Dear Forum,
I need a little help in interpreting FIMIX results in conjunction with a multigroup analysis (MGA) that has been done independently from FIMIX. The model is based on a total of 270 evaluable answers.
Based on control considerations, a MGA was already performed which revealed significant differences (significant with p< 0,01 and p <0.05) for four relationships between variables (controls were not considered as they are included as single items in the model). The requirements for a MGA are fulfilled (based on MICOM, step 2, not step 3).
The FIMIX analysis was performed for the model shown below (i.e., including control variables and moderators). The results from the FIMIX analysis are shown below:
My questions to the forum are:
1) Is it correct that it is advisable for a MGA that no control variables are considered as a single indicator?
2) Is it correct that the FIMIX data indicates a solution between 1 and a maximum of 3 segments (independent of the EN value for a 4segment solution)?
3) Is it correct that there is no significant problem of unobstructed heterogeneity, as the CAIC result indicates one segment and the case numbers for a 2 or 3 segment solution (50 cases for 2 segments; 85 and 32 cases for 3 segments) for further examination is too small.

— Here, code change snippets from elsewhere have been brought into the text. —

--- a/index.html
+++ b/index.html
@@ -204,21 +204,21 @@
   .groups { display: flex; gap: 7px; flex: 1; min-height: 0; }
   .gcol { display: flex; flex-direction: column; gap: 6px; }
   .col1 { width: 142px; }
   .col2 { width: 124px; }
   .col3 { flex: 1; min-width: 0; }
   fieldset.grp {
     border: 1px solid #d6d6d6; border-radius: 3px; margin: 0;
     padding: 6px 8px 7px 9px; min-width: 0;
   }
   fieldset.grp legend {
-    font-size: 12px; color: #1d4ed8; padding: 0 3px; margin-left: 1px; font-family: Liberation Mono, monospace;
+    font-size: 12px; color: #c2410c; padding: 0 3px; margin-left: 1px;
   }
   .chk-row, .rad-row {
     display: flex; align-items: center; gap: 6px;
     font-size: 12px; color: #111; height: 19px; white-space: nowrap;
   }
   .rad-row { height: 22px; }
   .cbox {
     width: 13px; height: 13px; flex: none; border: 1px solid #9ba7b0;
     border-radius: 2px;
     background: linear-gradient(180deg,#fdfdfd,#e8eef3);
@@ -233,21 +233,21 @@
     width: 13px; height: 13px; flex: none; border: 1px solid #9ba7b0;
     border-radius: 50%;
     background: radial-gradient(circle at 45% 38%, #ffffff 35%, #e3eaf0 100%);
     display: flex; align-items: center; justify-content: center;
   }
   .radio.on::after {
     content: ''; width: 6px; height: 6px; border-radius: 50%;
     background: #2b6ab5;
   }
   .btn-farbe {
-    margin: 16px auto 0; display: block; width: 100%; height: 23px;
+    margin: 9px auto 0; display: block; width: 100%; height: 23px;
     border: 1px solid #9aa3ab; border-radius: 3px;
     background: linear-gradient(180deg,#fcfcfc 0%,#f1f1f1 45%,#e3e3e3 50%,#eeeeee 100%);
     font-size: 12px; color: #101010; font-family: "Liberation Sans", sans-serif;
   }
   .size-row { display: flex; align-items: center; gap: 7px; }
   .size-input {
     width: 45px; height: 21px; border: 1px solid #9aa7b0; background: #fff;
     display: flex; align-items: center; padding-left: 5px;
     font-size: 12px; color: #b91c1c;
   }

Or would you limit the analysis to the first two segments in the 3segment solution (with 153 and 85 cases)?
4) I would have expected that the results from the MGA are more or less reflected in the FIMIX analysis. The number of cases for the MGA is 145 (group 1) and 125 (group 2). What explanation could be made that this combination is not apparent?

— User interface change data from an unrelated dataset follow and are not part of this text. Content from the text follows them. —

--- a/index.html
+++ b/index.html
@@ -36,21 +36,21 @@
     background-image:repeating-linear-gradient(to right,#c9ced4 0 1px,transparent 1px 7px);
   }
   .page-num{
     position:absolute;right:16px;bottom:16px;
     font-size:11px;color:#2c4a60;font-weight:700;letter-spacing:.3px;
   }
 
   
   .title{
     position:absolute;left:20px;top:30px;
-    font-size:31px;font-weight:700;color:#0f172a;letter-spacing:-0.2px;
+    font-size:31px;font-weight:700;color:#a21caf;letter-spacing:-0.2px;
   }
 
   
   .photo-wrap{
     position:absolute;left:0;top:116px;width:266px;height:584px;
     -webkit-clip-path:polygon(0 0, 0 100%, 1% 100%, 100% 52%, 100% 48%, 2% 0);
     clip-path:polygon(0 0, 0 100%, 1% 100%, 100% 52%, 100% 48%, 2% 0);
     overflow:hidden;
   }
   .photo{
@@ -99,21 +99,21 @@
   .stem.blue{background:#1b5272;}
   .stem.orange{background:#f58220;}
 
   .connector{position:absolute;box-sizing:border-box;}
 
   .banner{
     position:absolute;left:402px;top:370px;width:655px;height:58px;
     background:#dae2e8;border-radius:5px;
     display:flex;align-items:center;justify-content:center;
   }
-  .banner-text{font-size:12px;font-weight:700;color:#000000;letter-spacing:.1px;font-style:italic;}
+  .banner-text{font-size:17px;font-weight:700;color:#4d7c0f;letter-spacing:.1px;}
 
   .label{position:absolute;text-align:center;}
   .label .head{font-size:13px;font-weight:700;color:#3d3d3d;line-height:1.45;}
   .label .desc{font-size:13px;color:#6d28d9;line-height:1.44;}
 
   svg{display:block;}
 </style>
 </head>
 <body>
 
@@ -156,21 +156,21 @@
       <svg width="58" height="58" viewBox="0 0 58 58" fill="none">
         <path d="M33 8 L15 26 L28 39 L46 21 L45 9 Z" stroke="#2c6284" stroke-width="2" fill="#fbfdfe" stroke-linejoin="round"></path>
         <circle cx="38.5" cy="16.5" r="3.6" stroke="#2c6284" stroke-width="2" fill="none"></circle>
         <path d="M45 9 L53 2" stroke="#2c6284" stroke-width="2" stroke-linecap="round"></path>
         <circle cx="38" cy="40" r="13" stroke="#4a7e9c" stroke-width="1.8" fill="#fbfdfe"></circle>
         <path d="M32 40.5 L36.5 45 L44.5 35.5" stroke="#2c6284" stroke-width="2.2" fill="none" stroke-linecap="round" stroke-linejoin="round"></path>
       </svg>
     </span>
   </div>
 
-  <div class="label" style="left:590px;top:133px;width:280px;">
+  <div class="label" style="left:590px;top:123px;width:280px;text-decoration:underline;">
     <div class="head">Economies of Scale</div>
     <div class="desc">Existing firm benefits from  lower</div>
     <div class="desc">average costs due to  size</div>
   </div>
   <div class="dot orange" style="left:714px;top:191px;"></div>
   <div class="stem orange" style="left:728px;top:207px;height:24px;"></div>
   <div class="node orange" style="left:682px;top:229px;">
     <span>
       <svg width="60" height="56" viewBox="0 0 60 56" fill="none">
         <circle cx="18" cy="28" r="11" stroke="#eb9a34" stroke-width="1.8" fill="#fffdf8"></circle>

I would be very happy about your feedback!
Best regards
Holger
FIMIX  Assessment of heterogenity level
FIMIX  Assessment of heterogenity level
 Attachments

 Model.PNG (64.34 KiB) Viewed 10551 times

 FIMIXResults.PNG (22.06 KiB) Viewed 10551 times

 SmartPLS Developer
 Posts: 1094
 Joined: Tue Mar 28, 2006 11:09 am
 Real name and title: Dr. JanMichael Becker
Re: FIMIX  Assessment of heterogenity level
Dear Holger,
1) In my opinion, excluding control variables in the MGA is generally a not a good idea. You want to estimate the same model as initially proposed including all controls if they are deemed important. The only exception is the grouping variable itself. If, for example, gender is a control in your original model and you also use it as grouping variable then you need to exclude it in the MGA (because you already control for it by the grouping and it would thus have zero variance in each group).

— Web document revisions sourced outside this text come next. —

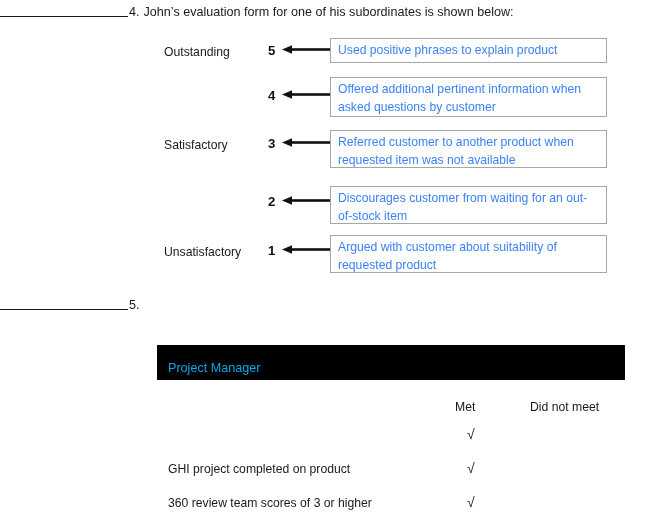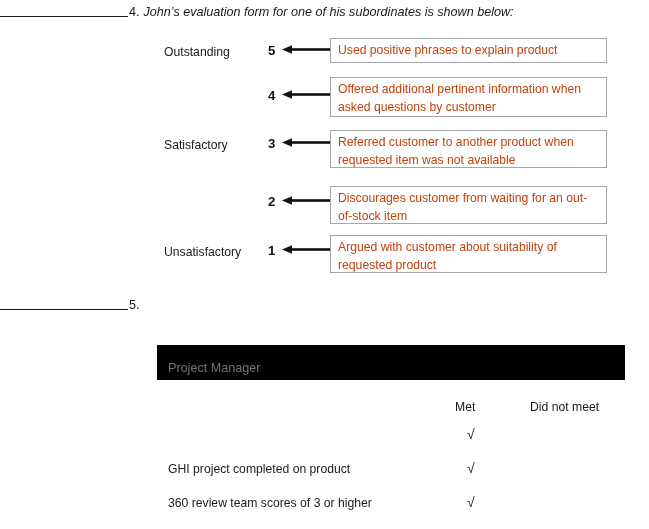--- a/index.html
+++ b/index.html
@@ -36,21 +36,20 @@
   }
   .q-num {
     font-size: 12.6px;
     line-height: 17px;
     white-space: nowrap;
     padding-left: 1px;
   }
   .q-body {
     font-size: 12.6px;
     line-height: 17.5px;
-    font-style: italic;
   }
   .q-body.justify {
     text-align: justify;
     text-align-last: left;
   }
 
   
   #q4-scale {
     position: absolute;
     left: 0;
@@ -80,40 +79,40 @@
   .arrow svg { display: block; }
 
   .desc-box {
     position: absolute;
     border: 1px solid #a6a6a6;
     background: #ffffff;
     box-sizing: border-box;
     padding: 3px 6px 3px 7px;
     font-size: 12.2px;
     line-height: 17.5px;
-    color: #c2410c;
+    color: #3b82f6;
   }
 
   
   #q5-table {
     position: absolute;
     left: 157px;
     top: 345px;
     width: 468px;
   }
   .tbl-header-bar {
     background: #000000;
     height: 35px;
     position: relative;
   }
   .tbl-header-bar .title {
     position: absolute;
     left: 11px;
     bottom: 4px;
-    color: #737373;
+    color: #0ea5e9;
     font-size: 12.6px;
     line-height: 16px;
   }
   .tbl-colheads {
     position: relative;
     height: 28px;
     margin-top: 19px;
   }
   .colhead {
     position: absolute;

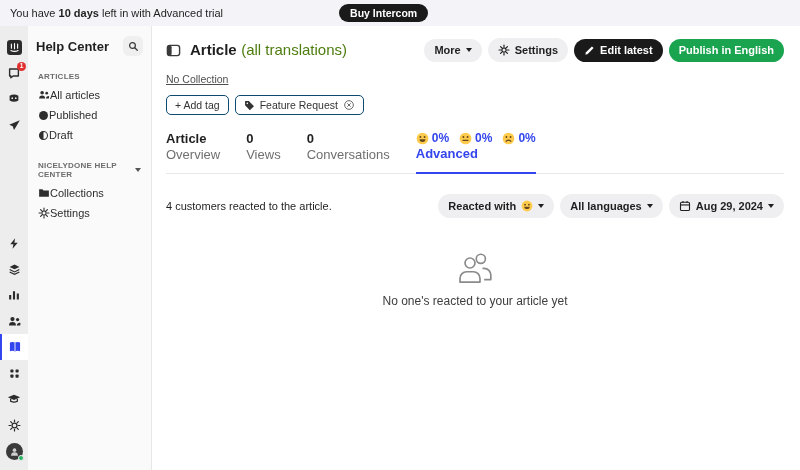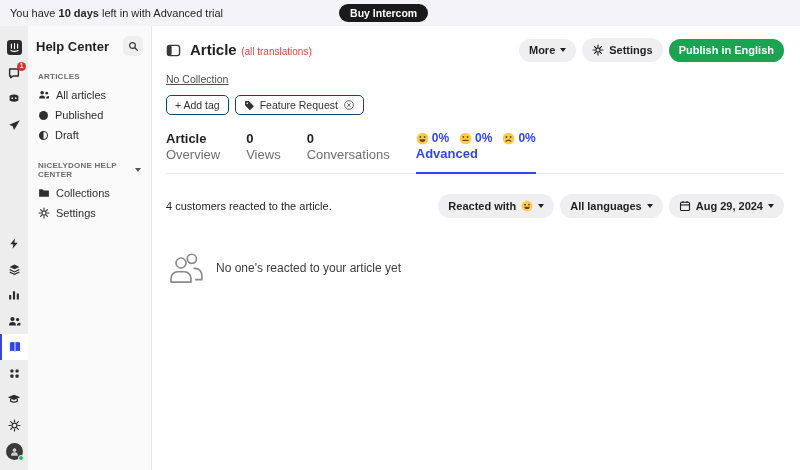--- a/index.html
+++ b/index.html
@@ -25,29 +25,29 @@
   .rail-badge { position:absolute; top:2px; right:2px; min-width:9px; height:9px; background:#e0312f; color:#fff; border-radius:5px; font-size:6.5px; font-weight:bold; display:flex; align-items:center; justify-content:center; line-height:1; }
   .avatar { width:17px; height:17px; border-radius:50%; background:#3a3a3a; position:relative; display:flex; align-items:center; justify-content:center; }
   .avatar .status { position:absolute; right:-1px; bottom:-1px; width:6px; height:6px; background:#27b363; border:1px solid #ededed; border-radius:50%; }
 
   
   .panel { width:124px; background:#fafafa; border-right:1px solid #e7e7e7; padding:10px 8px; flex-shrink:0; }
   .panel-head { display:flex; align-items:center; justify-content:space-between; }
   .panel-title { font-size:13px; font-weight:bold; }
   .search-btn { width:20px; height:20px; border:none; background:#efefef; border-radius:6px; display:flex; align-items:center; justify-content:center; color:#3a3a3a; cursor:pointer; }
   .sec-label { font-size:8px; font-weight:bold; color:#6d6d6d; letter-spacing:.03em; margin:16px 2px 4px; display:flex; align-items:center; justify-content:space-between; }
-  .nav-item { display:flex; align-items:center; gap:6px; font-size:11px; color:#2e2e2e; padding:4px 2px; border-radius:5px; cursor:pointer; }
+  .nav-item { display:flex; align-items:center; font-size:11px; color:#2e2e2e; padding:4px 2px; border-radius:5px; cursor:pointer; }
   .nav-item svg, .nav-item .glyph { flex-shrink:0; color:#2e2e2e; }
   .caret-down { width:0; height:0; border-left:3.5px solid transparent; border-right:3.5px solid transparent; border-top:4px solid #555; display:inline-block; }
 
   
   .main { flex:1; background:#fff; padding:12px 16px 0 14px; position:relative; }
   .main-head { display:flex; align-items:center; gap:9px; }
   .page-title { font-size:15px; font-weight:bold; }
-  .page-subtitle { font-size:10px; color:#ef4444; font-weight:normal; }
+  .page-subtitle { font-size:15px; color:#4d7c0f; font-weight:normal; }
   .head-actions { margin-left:auto; display:flex; gap:6px; align-items:center; }
   .btn { border:none; cursor:pointer; font-family:inherit; display:inline-flex; align-items:center; gap:5px; font-size:11px; font-weight:bold; padding:6px 10px; border-radius:14px; background:#efeff1; color:#1f1f1f; line-height:1; }
   .btn .caret-down { border-top-color:#1f1f1f; }
   .btn.black { background:#1a1a1a; color:#fff; }
   .btn.green { background:#1ba450; color:#fff; }
 
   .collection-link { display:inline-block; margin-top:11px; font-size:10.5px; color:#4f4f4f; text-decoration:underline; cursor:pointer; }
 
   .tag-row { margin-top:8px; display:flex; gap:6px; }
   .tag { display:inline-flex; align-items:center; gap:5px; border:1px solid #0c4a6e; background:#fff; border-radius:5px; padding:3px 8px; font-size:10.5px; color:#333; cursor:pointer; }
@@ -62,21 +62,21 @@
   .tab.active::after { content:""; position:absolute; left:0; right:0; bottom:-1px; height:2px; background:#3345ec; }
   .reactions { display:flex; align-items:center; gap:10px; }
   .reaction { display:flex; align-items:center; gap:3px; font-size:12px; font-weight:bold; color:#3345ec; }
 
   
   .filter-row { margin-top:20px; display:flex; align-items:center; }
   .summary { font-size:11px; color:#1f1f1f; }
   .filter-actions { margin-left:auto; display:flex; gap:6px; }
 
   
-  .empty { margin-top:34px; display:flex; flex-direction:row; align-items:center; gap:10px; }
+  .empty { margin-top:34px; display:flex; flex-direction:column; align-items:center; gap:10px; }
   .empty-msg { font-size:12px; color:#3d3d3d; }
 
   .face { display:inline-block; }
 </style>
 </head>
 <body>
 
 <div class="banner">
   <span>
     <span>You have</span> <b>10 days</b> <span>left in with Advanced trial</span>
@@ -253,20 +253,26 @@
         <button class="btn">
           <span>More</span>
             <span class="caret-down"></span>
         </button>
         <button class="btn">
           <svg width="12" height="12" viewBox="0 0 16 16" fill="none" stroke="currentColor" stroke-width="1.6" stroke-linecap="round">
               <circle cx="8" cy="8" r="2.8"></circle>
               <path d="M8 1.4v2M8 12.6v2M1.4 8h2M12.6 8h2M3.4 3.4l1.4 1.4M11.2 11.2l1.4 1.4M12.6 3.4l-1.4 1.4M4.8 11.2l-1.4 1.4"></path>
             </svg>
           <span>Settings</span>
+        </button>
+        <button class="btn black">
+          <svg width="11" height="11" viewBox="0 0 16 16" fill="currentColor">
+              <path d="M2 14 l.9-3.4 8.6-8.6 2.5 2.5 -8.6 8.6z"></path>
+            </svg>
+          <span>Edit latest</span>
         </button>
         <button class="btn green">
           <span>Publish in English</span>
         </button>
       </div>
     </div>
 
     <a class="collection-link">No Collection</a>
 
     <div class="tag-row">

2) Yes. The EN is by itself usually a bad indicator of the number of segments. AIC3 and CAIC usually indicate the range of meaningful solutions.
3) Well, it depends. I would have a slightly stronger preference for the 1 segment solution, because of the relatively small group sizes of the second and third segment. However, I would still try to investigate if the second and third segment in more detail: Are they plausible (by means of coefficients) and do they relate to some other observable behavior/characteristics? Because you might also have a dataset where you simply under sampled the other segments (maybe these are respondents that are harder to get in a survey, etc.). Thus, you want to understand the segmentation solution before discarding unobserved heterogeneity.
Sometimes the small segments are also outliers or faulty responses, for example, straigthliners or respondents with many missing values that constitute their shared behavior. You might then generally think of excluding these responses from your analysis.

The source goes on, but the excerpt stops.